4.9.1. Untuk aplikasi apa pun yang didistribusikan ke perangkat, admin IT dapat menentukan sertifikat yang akan diberi akses secara diam-diam ke aplikasi selama runtime.
- Pemilihan sertifikat harus cukup umum untuk memungkinkan satu konfigurasi yang berlaku untuk semua pengguna, yang masing-masing mungkin memiliki sertifikat identitas khusus pengguna.
4.9.2. Admin IT dapat menghapus sertifikat secara otomatis dari keystore terkelola.
4.9.3. Admin IT dapat menguninstal sertifikat CA, atau semua sertifikat CA non-sistem secara diam-diam.
4.9.4. Admin IT dapat mencegah pengguna mengonfigurasi kredensial di keystore terkelola.
4.9.5. Admin IT dapat memberikan sertifikat pra-pemberian untuk aplikasi kerja.
4.10. Pengelolaan sertifikat yang didelegasikan
Admin IT dapat mendistribusikan aplikasi pengelolaan sertifikat pihak ketiga ke perangkat dan memberikan akses istimewa ke aplikasi tersebut untuk menginstal sertifikat ke keystore terkelola.
4.10.1. Admin IT menentukan paket pengelolaan sertifikat untuk ditetapkan sebagai aplikasi pengelolaan sertifikat yang didelegasikan oleh DPC.
- Konsol dapat secara opsional menyarankan paket pengelolaan sertifikat yang diketahui, tetapi harus mengizinkan admin IT memilih dari daftar aplikasi yang tersedia untuk diinstal, bagi pengguna yang berlaku.
4.11. Pengelolaan VPN lanjutan
Memungkinkan admin IT menentukan VPN Selalu Aktif untuk memastikan bahwa data dari aplikasi terkelola yang ditentukan akan selalu melewati VPN yang disiapkan.
4.11.1. Admin IT dapat menentukan paket VPN arbitrer untuk ditetapkan sebagai VPN Selalu Aktif.
- Konsol EMM dapat secara opsional menyarankan paket VPN yang diketahui yang mendukung VPN Selalu Aktif, tetapi tidak dapat membatasi VPN yang tersedia untuk konfigurasi Selalu Aktif ke daftar arbitrer apa pun.
4.11.2. Admin IT dapat menggunakan konfigurasi terkelola untuk menentukan setelan VPN bagi aplikasi.
4.12. Pengelolaan IME
Admin IT dapat mengelola metode input (IME) yang dapat disiapkan untuk perangkat.
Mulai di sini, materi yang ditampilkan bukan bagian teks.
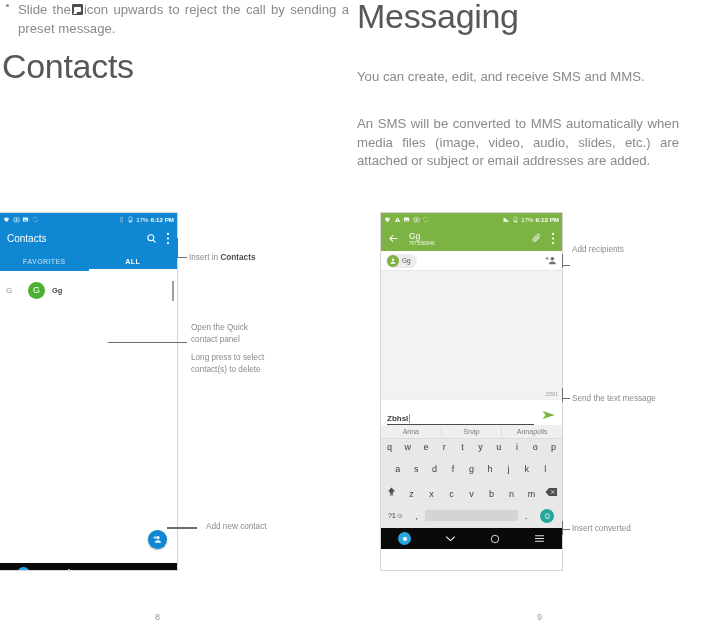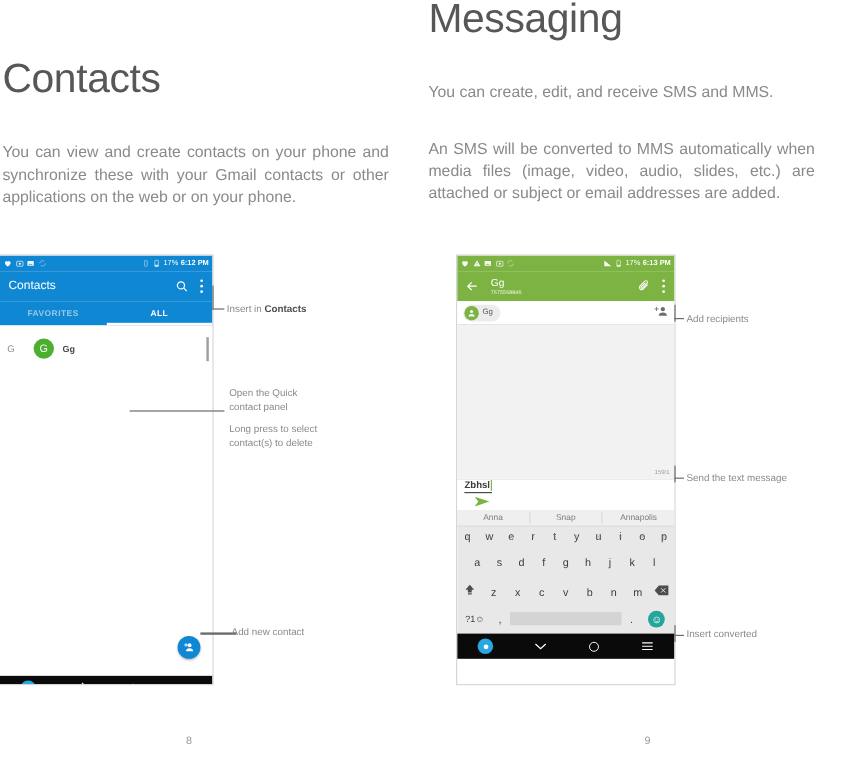--- a/index.html
+++ b/index.html
@@ -125,22 +125,22 @@
   .chip-av{
     width:12px;height:12px;border-radius:50%;background:#7cb342;
     display:flex;align-items:center;justify-content:center;
   }
   .chip-nm{font-size:6.5px;color:#5a5a5a;}
   .conv{background:#f2f2f2;height:128px;position:relative;}
   .counter{
     position:absolute;right:4px;bottom:2px;font-size:5px;color:#9b9b9b;
   }
   .inputbar{
-    height:25px;background:#fff;display:flex;align-items:flex-start;
-    padding:0 6px;border-top:1px solid #ededed;flex-direction:column;
+    height:25px;background:#fff;display:flex;align-items:flex-end;
+    padding:0 6px;border-top:1px solid #ededed;
   }
   .inputbar .txt{
     flex:1;font-size:8px;color:#3b3b3b;font-weight:700;
     border-bottom:1px solid #4a4a4a;padding-bottom:1px;display:flex;align-items:center;
   }
   .caret{display:inline-block;width:1px;height:9px;background:#7cb342;margin-left:1px;}
   .send-arrow{margin-left:8px;}
 
   
   .kb{background:#e8e8e8;padding:0 0 2px;}
@@ -198,24 +198,29 @@
   #pagenum-left{left:155px;}
   #pagenum-right{left:537px;}
 </style>
 </head>
 <body>
 
 <div class="page">
 
   <div class="col col-left">
 
+    <div class="bullet-row">
+      <span class="dot"></span>
+      <span class="bullet-text">
+        <span>Slide the</span><span class="inline-ico"></span><span>icon upwards to reject the call by sending a preset message.</span>
+      </span>
+    </div>
 
     <h1 class="section-title" id="title-contacts">Contacts</h1>
 
-    <p class="body" id="para-contacts">You can view and create contacts on your phone and synchronize these with your Gmail contacts or other applications on the web or on your phone.</p>
 
     <div class="phone" id="phone-left">
 
       <div class="statusbar blue">
         <span class="sb-left">
           <svg class="sb-ico" viewBox="0 0 24 24">
               <path fill="#fff" d="M12 21s-8-5.2-8-10.4A4.6 4.6 0 0 1 12 7a4.6 4.6 0 0 1 8 3.6C20 15.8 12 21 12 21z"></path>
             </svg>
           <svg class="sb-ico" viewBox="0 0 24 24">
               <rect x="3" y="6" width="18" height="14" rx="2" fill="none" stroke="#fff" stroke-width="2"></rect>
@@ -310,21 +315,21 @@
     <div class="callout" style="left:191px;top:322px;width:120px;">
       <div>Open the Quick</div>
       <div>contact panel</div>
     </div>
     <div class="callout" style="left:191px;top:352px;width:130px;">
       <div>Long press to select</div>
       <div>contact(s) to delete</div>
     </div>
 
     <div class="lead h" style="left:167px;top:527px;width:30px;height:1.6px;"></div>
-    <div class="callout" style="left:193px;top:521px;">Add new contact</div>
+    <div class="callout" style="left:206px;top:521px;">Add new contact</div>
 
     <div class="pagenum" id="pagenum-left">8</div>
   </div>
 
   <div class="col col-right">
 
     <h1 class="section-title" id="title-messaging">Messaging</h1>
 
     <p class="body" id="para-msg-2">An SMS will be converted to MMS automatically when media files (image, video, audio, slides, etc.) are attached or subject or email addresses are added.</p>
     <p class="body" id="para-msg-1">You can create, edit, and receive SMS and MMS.</p>
@@ -499,21 +504,21 @@
         <svg width="11" height="9" viewBox="0 0 20 16">
             <line x1="2" y1="3" x2="18" y2="3" stroke="#fff" stroke-width="1.6"></line>
             <line x1="2" y1="8" x2="18" y2="8" stroke="#fff" stroke-width="1.6"></line>
             <line x1="2" y1="13" x2="18" y2="13" stroke="#fff" stroke-width="1.6"></line>
           </svg>
       </div>
     </div>
 
     <div class="lead v" style="left:208px;top:254px;height:14px;"></div>
     <div class="lead h" style="left:208px;top:265px;width:8px;"></div>
-    <div class="callout" style="left:218px;top:260px;">Add recipients</div>
+    <div class="callout" style="left:218px;top:244px;">Add recipients</div>
 
     <div class="lead v" style="left:208px;top:388px;height:14px;"></div>
     <div class="lead h" style="left:208px;top:398px;width:8px;"></div>
     <div class="callout" style="left:218px;top:393px;">Send the text message</div>
 
     <div class="lead v" style="left:208px;top:521px;height:14px;"></div>
     <div class="lead h" style="left:208px;top:529px;width:8px;"></div>
     <div class="callout" style="left:218px;top:523px;">Insert converted</div>
 
     <div class="pagenum" id="pagenum-right" style="left:183px">9</div>

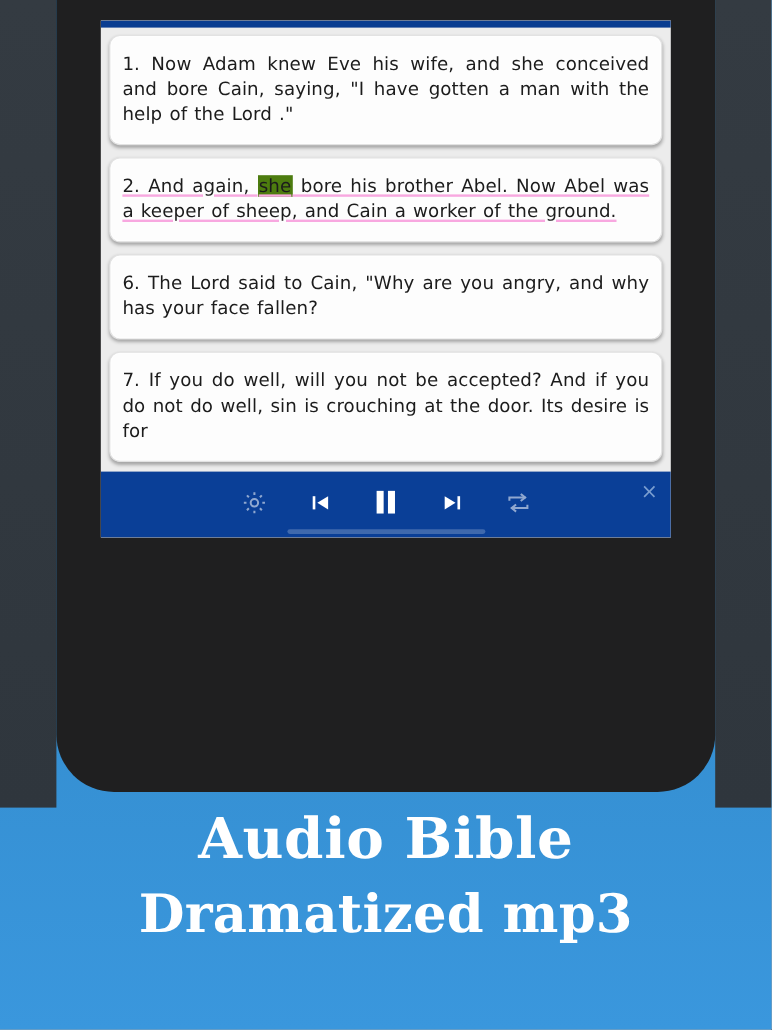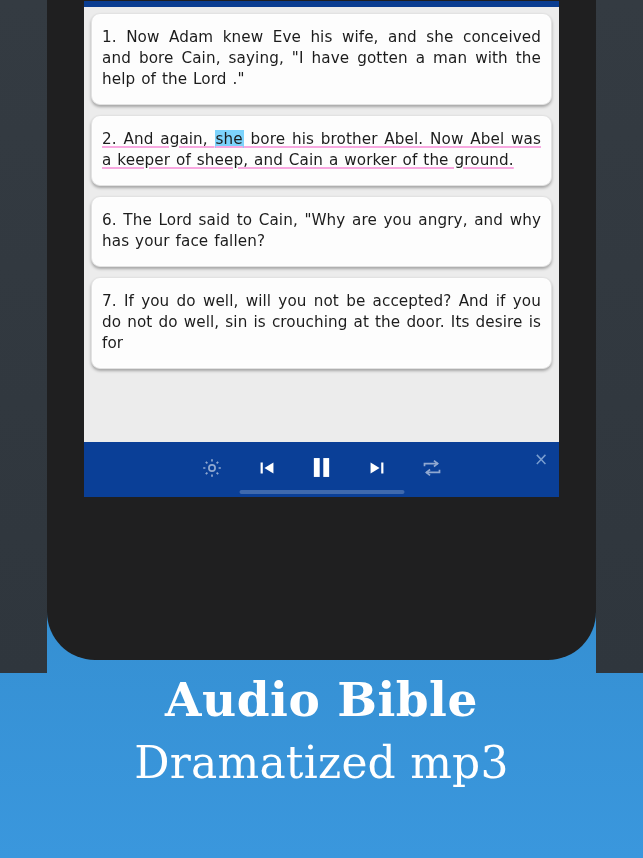--- a/index.html
+++ b/index.html
@@ -22,22 +22,22 @@
   .device-frame {
     position:absolute; left:47px; top:-40px;
     width:549px; height:700px;
     background:#1f1f20;
     border-bottom-left-radius:48px;
     border-bottom-right-radius:48px;
   }
 
   
   .screen {
-    position:absolute; left:84px; top:1px;
-    width:475px; height:496px;
+    position:absolute; left:84px; top:17px;
+    width:475px; height:431px;
     background:#ececec;
     overflow:hidden;
   }
 
   .status-strip {
     position:absolute; left:0; top:0; width:100%; height:6px;
     background:#0a3d91;
   }
 
   .verse-list {
@@ -65,21 +65,21 @@
   }
 
   
   .verse-card.active .verse-text {
     text-decoration:underline;
     text-decoration-color:#f8a8e0;
     text-decoration-thickness:2px;
     text-underline-offset:2px;
   }
   .word-hl {
-    background:#7dd3fc;
+    background:#4d7c0f;
     color:#1c1c1c;
     padding:0 1px;
   }
 
   
   .player-bar {
     position:absolute; left:0; bottom:0; width:100%; height:55px;
     background:#0a3f97;
     display:flex; align-items:center; justify-content:center;
   }
@@ -115,21 +115,21 @@
   }
   .promo-title {
     font-family:"DejaVu Serif", serif;
     font-weight:bold;
     font-size:47px;
     line-height:56px;
     letter-spacing:0.5px;
   }
   .promo-sub {
     font-family:"DejaVu Serif", serif;
-    font-weight:normal;
+    font-weight:bold;
     font-size:44px;
     line-height:58px;
     margin-top:6px;
     letter-spacing:0.2px;
   }
 </style>
 </head>
 <body>
 
 <div class="side-strip left"></div>

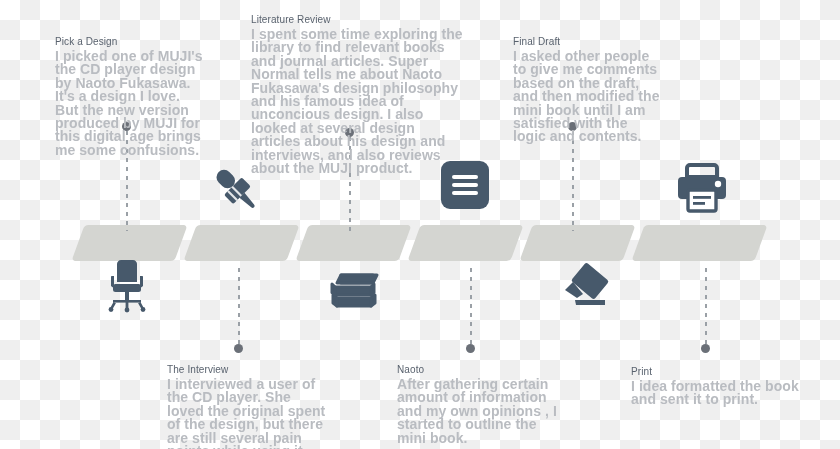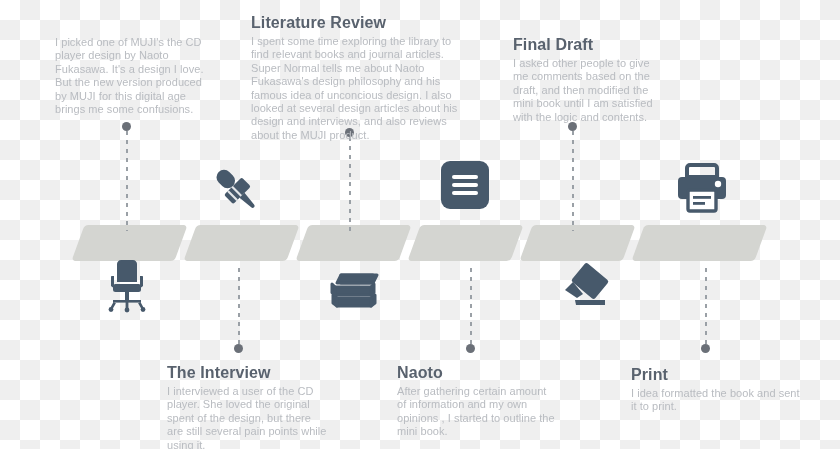--- a/index.html
+++ b/index.html
@@ -57,31 +57,32 @@
     background: #6b7078;
   }
 
   
   .block {
     position: absolute;
     width: 200px;
   }
   .block h3 {
     margin: 0 0 3px 0;
-    font-size: 16px;
-    font-weight: 700;
+    font-size: 10px;
+    font-weight: 400;
     color: #59626e;
     letter-spacing: 0.1px;
   }
   .block p {
     margin: 0;
-    font-size: 11px;
+    font-size: 14px;
     line-height: 13.4px;
     color: #b9bcc1;
     letter-spacing: 0.05px;
+    font-weight: bold;
   }
 
   
   .icon {
     position: absolute;
     color: #47596b;
   }
   .icon svg { display: block; }
 </style>
 </head>
@@ -178,20 +179,21 @@
       <path d="M14 2h24a3 3 0 0 1 3 3v9H11V5a3 3 0 0 1 3-3z" fill="none" stroke="currentColor" stroke-width="4"></path>
       <rect x="2" y="14" width="48" height="22" rx="4"></rect>
       <circle cx="42" cy="21" r="3.2" fill="#fff"></circle>
       <rect x="12" y="27" width="28" height="21" rx="2" fill="#fff" stroke="currentColor" stroke-width="3.4"></rect>
       <rect x="17" y="33" width="18" height="2.8"></rect>
       <rect x="17" y="39" width="12" height="2.8"></rect>
     </svg>
   </div>
 
   <div class="block" style="left:55px;top:36px;width:150px;">
+    <h3>Pick a Design</h3>
     <p>I picked one of MUJI's the CD player design by Naoto Fukasawa. It's a design I love. But the new version produced by MUJI for this digital age brings me some confusions.</p>
   </div>
 
   <div class="block" style="left:251px;top:14px;width:212px;">
     <h3>Literature Review</h3>
     <p>I spent some time exploring the library to find relevant books and journal articles. Super Normal tells me about Naoto Fukasawa's design philosophy and his famous idea of unconcious design. I also looked at several design articles about his design and interviews, and also reviews about the MUJI product.</p>
   </div>
 
   <div class="block" style="left:513px;top:36px;width:150px;">
     <h3>Final Draft</h3>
Karena IME dibagikan di profil kerja dan pribadi, memblokir penggunaan IME akan mencegah IME tersebut diizinkan untuk penggunaan pribadi. Namun, admin IT tidak boleh memblokir IME sistem di profil kerja (buka pengelolaan IME lanjutan untuk detail selengkapnya).
4.12.1. Admin IT dapat menyiapkan daftar IME yang diizinkan dengan durasi arbitrer (termasuk daftar kosong, yang memblokir IME non-sistem), yang mungkin berisi paket IME arbitrer.
- Konsol EMM dapat secara opsional menyarankan IME yang diketahui atau direkomendasikan untuk disertakan dalam daftar yang diizinkan, tetapi harus mengizinkan admin IT memilih dari daftar aplikasi yang tersedia untuk diinstal, bagi pengguna yang berlaku.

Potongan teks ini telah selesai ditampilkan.